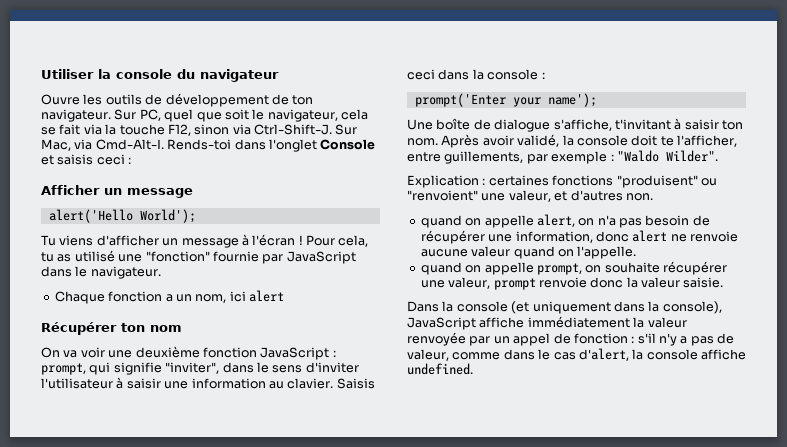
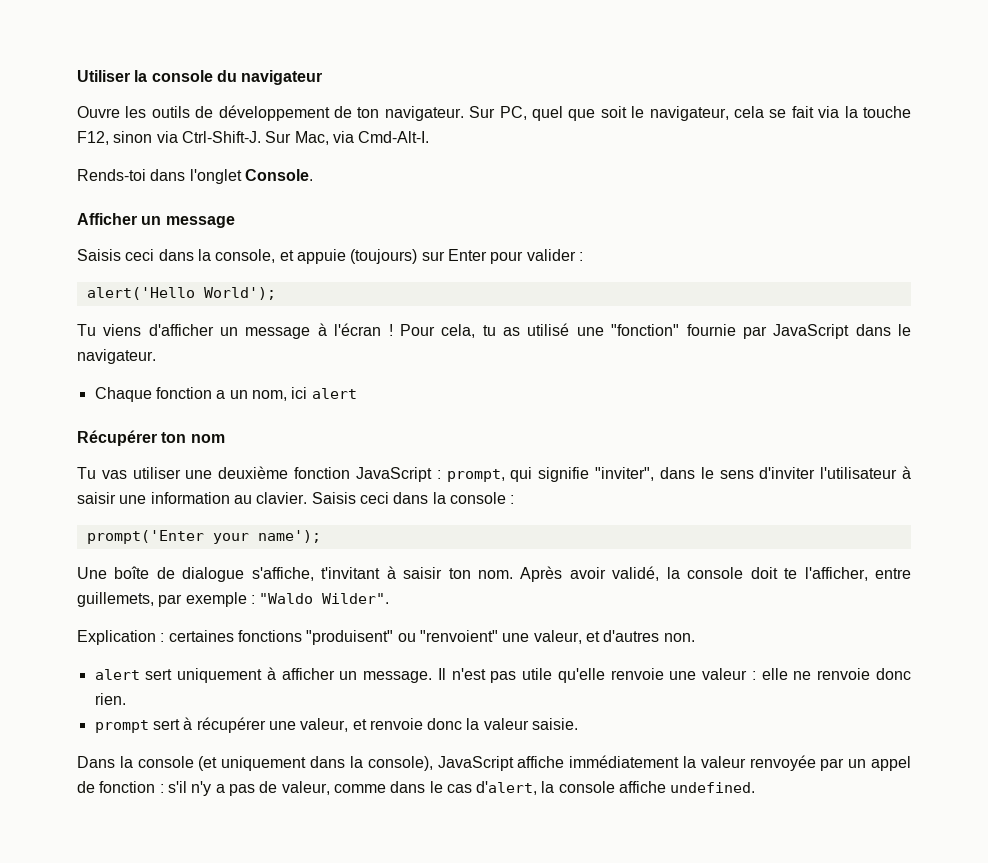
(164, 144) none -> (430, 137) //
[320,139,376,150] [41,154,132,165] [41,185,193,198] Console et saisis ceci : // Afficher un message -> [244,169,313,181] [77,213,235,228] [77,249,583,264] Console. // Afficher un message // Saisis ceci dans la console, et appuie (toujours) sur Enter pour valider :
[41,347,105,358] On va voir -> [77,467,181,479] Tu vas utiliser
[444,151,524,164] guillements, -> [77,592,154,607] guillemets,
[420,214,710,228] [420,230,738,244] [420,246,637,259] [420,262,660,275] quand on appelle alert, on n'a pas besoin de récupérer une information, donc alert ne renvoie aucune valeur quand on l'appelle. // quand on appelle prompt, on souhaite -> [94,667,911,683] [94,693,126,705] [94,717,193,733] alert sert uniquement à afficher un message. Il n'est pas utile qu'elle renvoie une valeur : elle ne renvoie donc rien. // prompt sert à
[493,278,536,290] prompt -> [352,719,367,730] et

^^^^^^^^^^^^^^^^

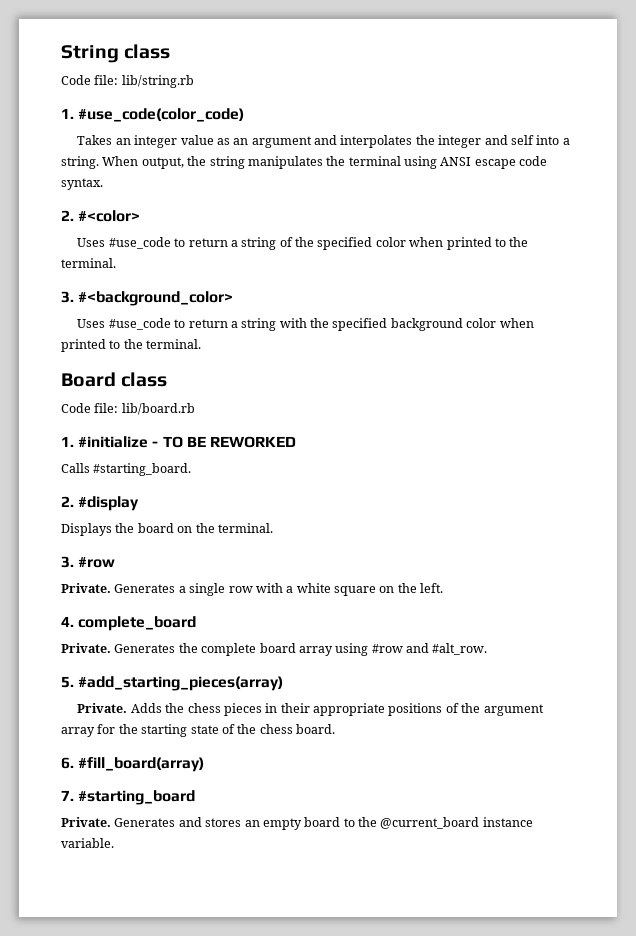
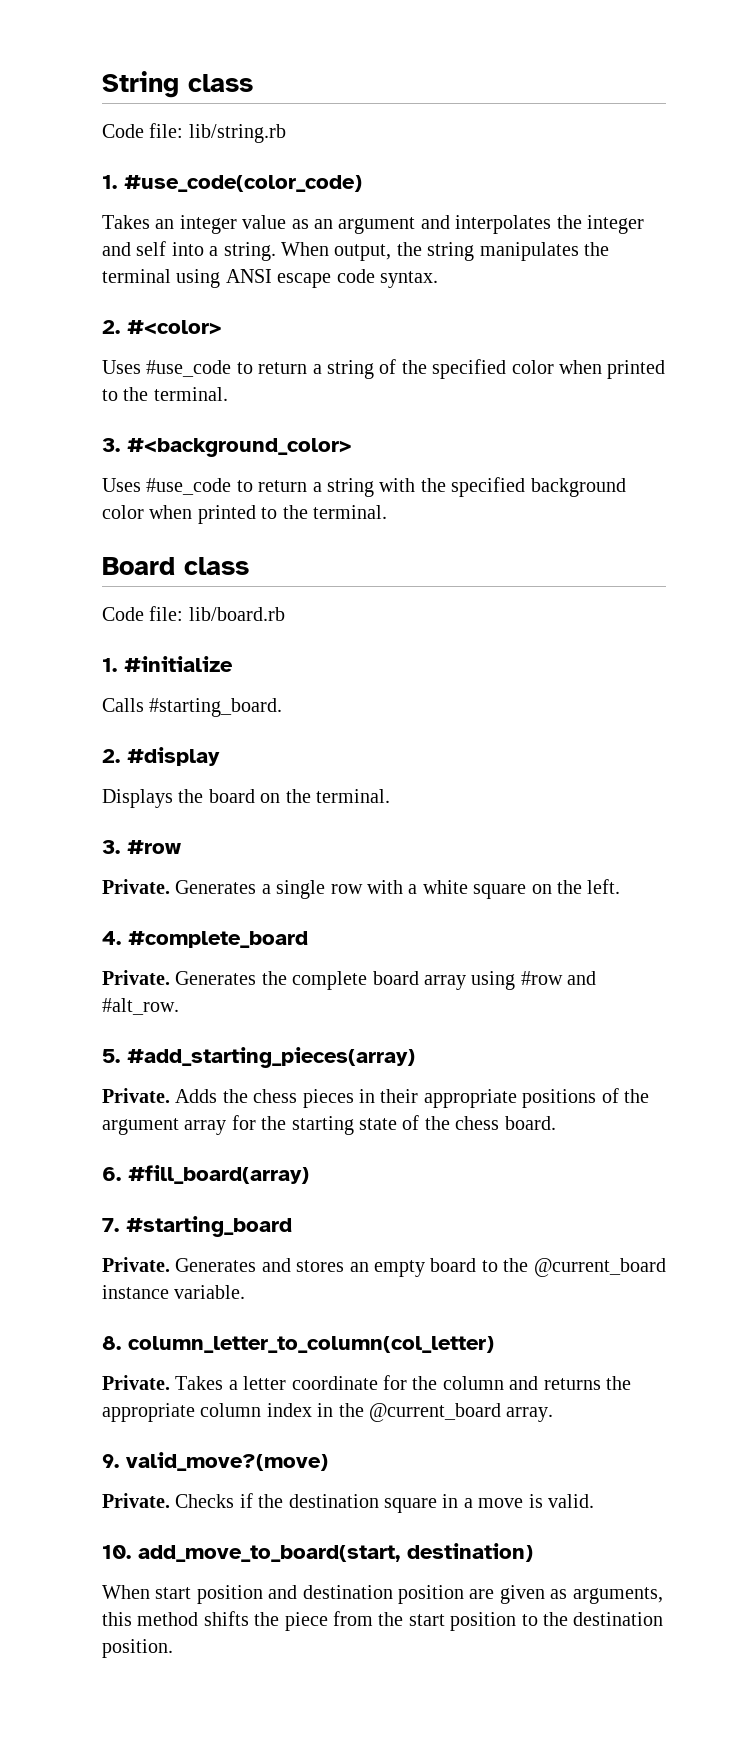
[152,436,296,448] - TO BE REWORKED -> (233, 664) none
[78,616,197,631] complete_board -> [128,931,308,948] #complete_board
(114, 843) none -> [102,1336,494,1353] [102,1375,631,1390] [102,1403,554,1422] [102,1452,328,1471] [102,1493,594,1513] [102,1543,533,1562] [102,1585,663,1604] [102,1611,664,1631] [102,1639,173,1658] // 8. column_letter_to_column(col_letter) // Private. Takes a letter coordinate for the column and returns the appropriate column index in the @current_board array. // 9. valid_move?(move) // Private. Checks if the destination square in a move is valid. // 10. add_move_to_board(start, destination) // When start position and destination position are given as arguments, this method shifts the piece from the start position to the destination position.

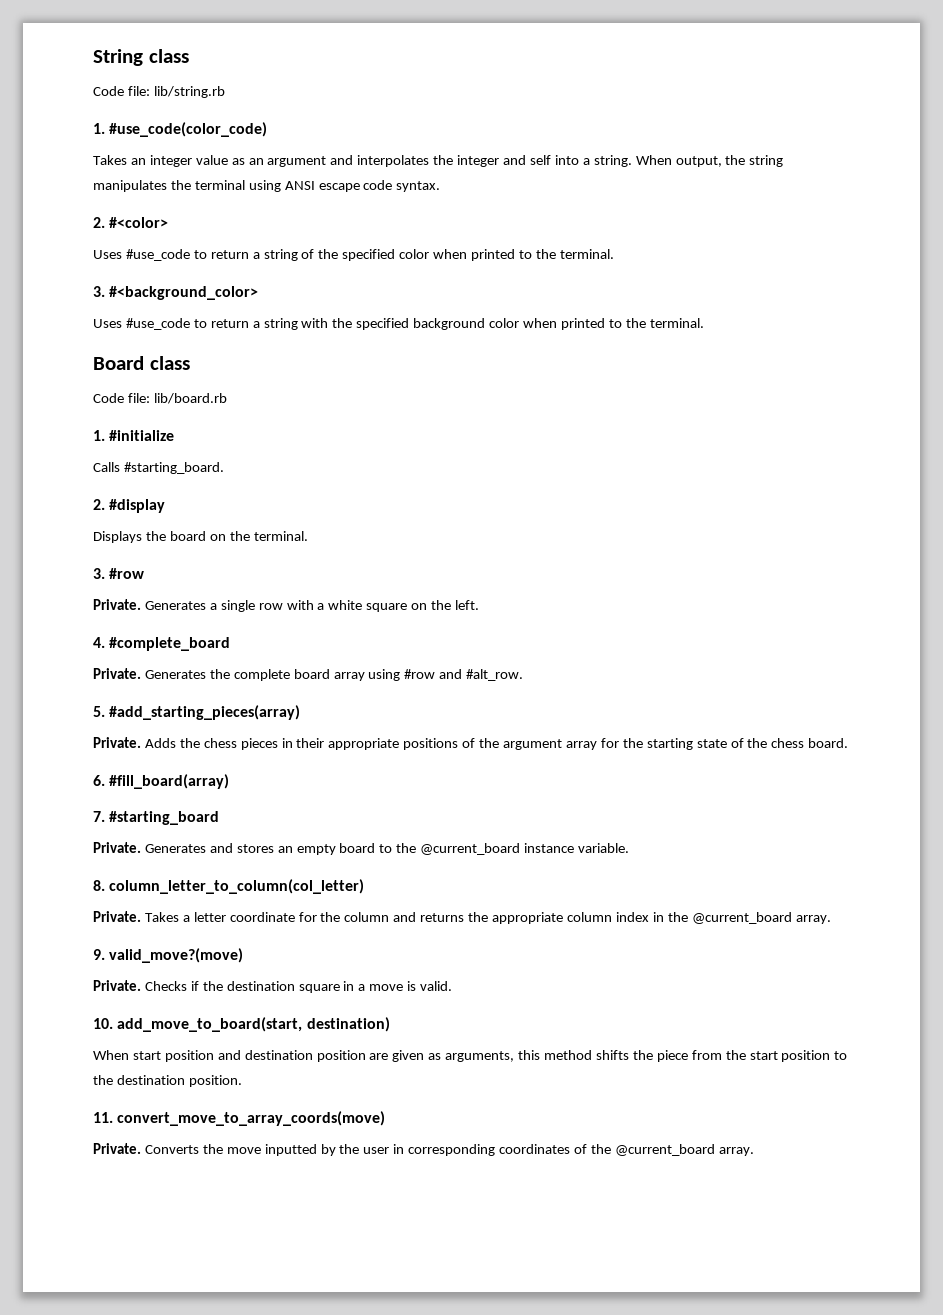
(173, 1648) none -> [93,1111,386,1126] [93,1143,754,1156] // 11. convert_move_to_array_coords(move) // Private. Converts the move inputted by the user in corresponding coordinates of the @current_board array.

^^^^^^^^^^^^^^^^

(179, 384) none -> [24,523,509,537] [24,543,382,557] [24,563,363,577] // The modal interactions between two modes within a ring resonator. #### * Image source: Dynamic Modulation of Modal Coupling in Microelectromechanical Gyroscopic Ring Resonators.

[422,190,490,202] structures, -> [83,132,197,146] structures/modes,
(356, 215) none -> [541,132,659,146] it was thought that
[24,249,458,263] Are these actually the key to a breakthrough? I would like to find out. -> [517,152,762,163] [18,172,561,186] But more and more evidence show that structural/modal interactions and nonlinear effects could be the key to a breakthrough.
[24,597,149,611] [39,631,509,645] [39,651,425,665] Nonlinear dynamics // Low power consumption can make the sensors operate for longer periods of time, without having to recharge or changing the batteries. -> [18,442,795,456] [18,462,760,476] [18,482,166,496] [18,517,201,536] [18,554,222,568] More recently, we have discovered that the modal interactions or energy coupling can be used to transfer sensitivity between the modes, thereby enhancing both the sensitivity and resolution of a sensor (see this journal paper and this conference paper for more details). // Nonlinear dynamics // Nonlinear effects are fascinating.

^^^^^^^^^^^^^^^^

Beginning at the line with "(164, 144) none -> (430, 137) //" and stopping after the line with "[493,278,536,290] prompt ->", please write out every line of the data above exactly and nothing else.

Written response |
(164, 144) none -> (430, 137) //
[320,139,376,150] [41,154,132,165] [41,185,193,198] Console et saisis ceci : // Afficher un message -> [244,169,313,181] [77,213,235,228] [77,249,583,264] Console. // Afficher un message // Saisis ceci dans la console, et appuie (toujours) sur Enter pour valider :
[41,347,105,358] On va voir -> [77,467,181,479] Tu vas utiliser
[444,151,524,164] guillements, -> [77,592,154,607] guillemets,
[420,214,710,228] [420,230,738,244] [420,246,637,259] [420,262,660,275] quand on appelle alert, on n'a pas besoin de récupérer une information, donc alert ne renvoie aucune valeur quand on l'appelle. // quand on appelle prompt, on souhaite -> [94,667,911,683] [94,693,126,705] [94,717,193,733] alert sert uniquement à afficher un message. Il n'est pas utile qu'elle renvoie une valeur : elle ne renvoie donc rien. // prompt sert à
[493,278,536,290] prompt -> [352,719,367,730] et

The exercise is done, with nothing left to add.